Durante a tramitação No Senado, Aziz rejeitou 12 emendas que buscavam manter a jornada atual ou aumentar o período de adaptação às novas regras. A justificativa do relator é que modificar o texto poderia descaracterizar a proposta e atrasar o processo legislativo. Caso o Senado decida alterar a PEC, o texto terá que retornar à Câmara dos Deputados para nova análise.
A proposta, aprovada pela Câmara dos Deputados em maio de 2019, chegou ao Senado no final do mesmo mês. De acordo com o texto, a redução da jornada será gradual. Após a promulgação da emenda, a carga horária máxima deve passar inicialmente para 42 horas semanais, reduzindo-se para 40 horas após um ano. Além disso, o projeto garante dois dias de repouso semanal remunerado, preservando o salário do trabalhador, sendo um dos dias de descanso preferencialmente aos domingos.
Importante destacar que a mudança não implica no fechamento das empresas aos sábados, domingos ou feriados, uma vez que os estabelecimentos poderão operar normalmente, desde que respeitem as novas escalas e os limites de jornada estabelecidos pela Constituição.
O relatório de Omar Aziz será lido na Comissão de Constituição e Justiça (CCJ) do Senado na próxima quarta-feira (2).
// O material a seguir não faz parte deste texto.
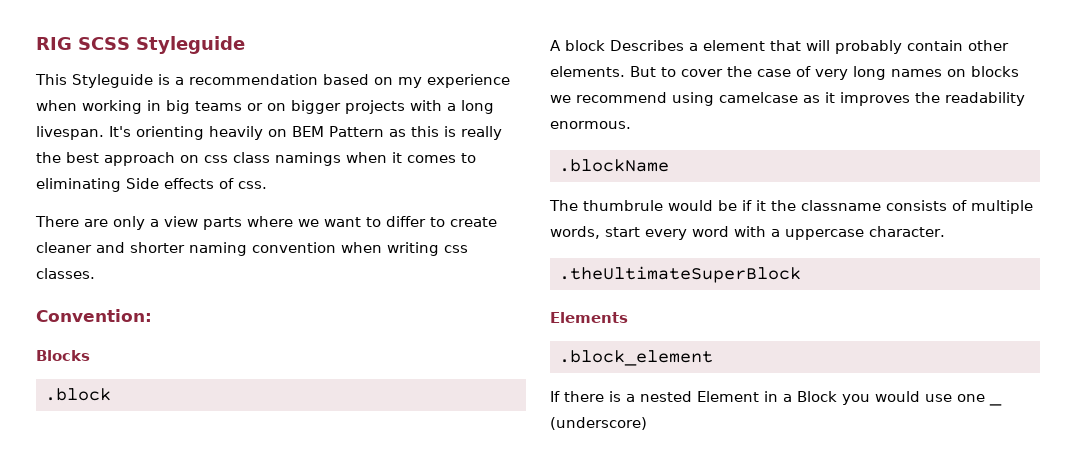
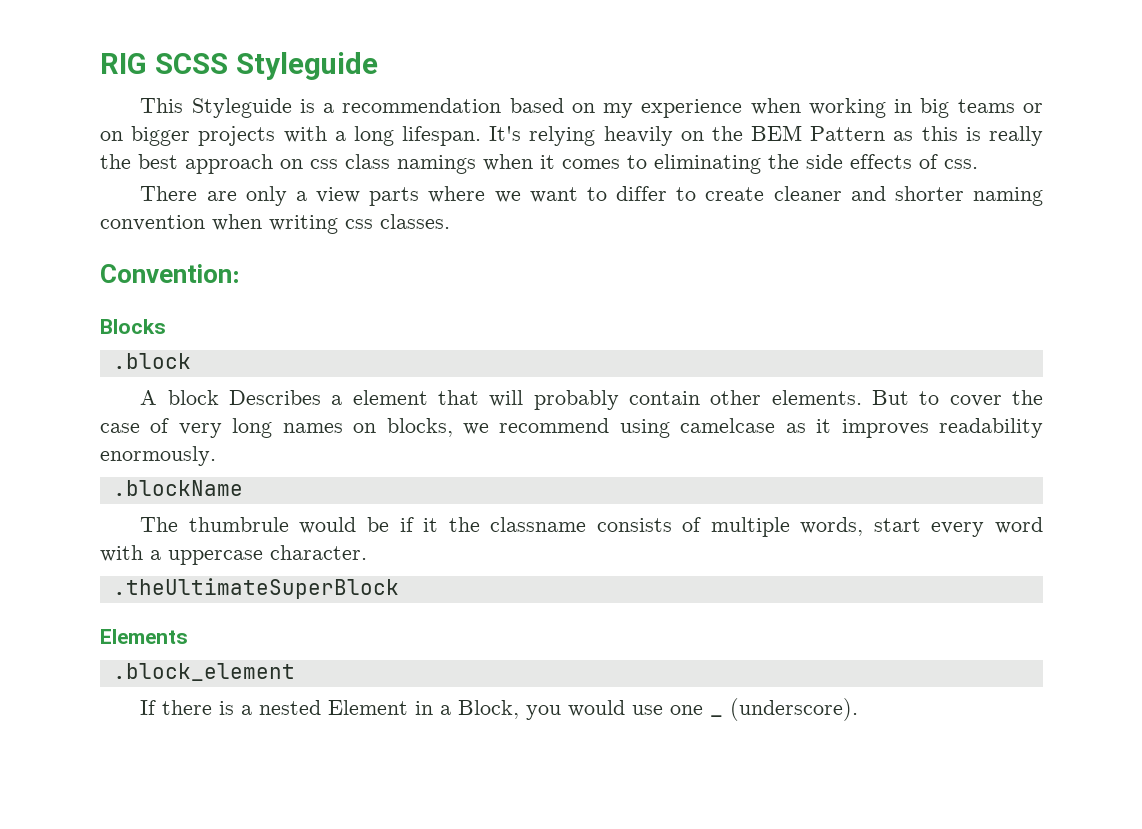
[36,126,204,140] livespan. It's orienting -> [402,126,596,146] lifespan. It's relying
(287, 133) none -> [711,126,743,141] the
[126,178,159,189] Side -> [768,154,843,169] the side
[971,66,1019,77] blocks -> [386,418,453,437] blocks,
[915,92,1025,106] [550,121,631,129] the readability enormous. -> [939,418,1043,438] [100,446,216,466] readability enormously.
[797,391,837,402] Block -> [458,700,520,719] Block,
[550,417,647,430] (underscore) -> [730,698,859,721] (underscore).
O presidente da CCJ, senador Otto Alencar, do PSD da Bahia, indicou que a proposta deve avançar durante o esforço concentrado do Congresso na semana seguinte.
No Senado, a discussão sobre os impactos econômicos da redução da jornada já começou. Defensores da medida citam benefícios sociais e de saúde, enquanto críticos alertam que a mudança pode aumentar os custos de produção e exigir uma reorganização nas equipes das empresas.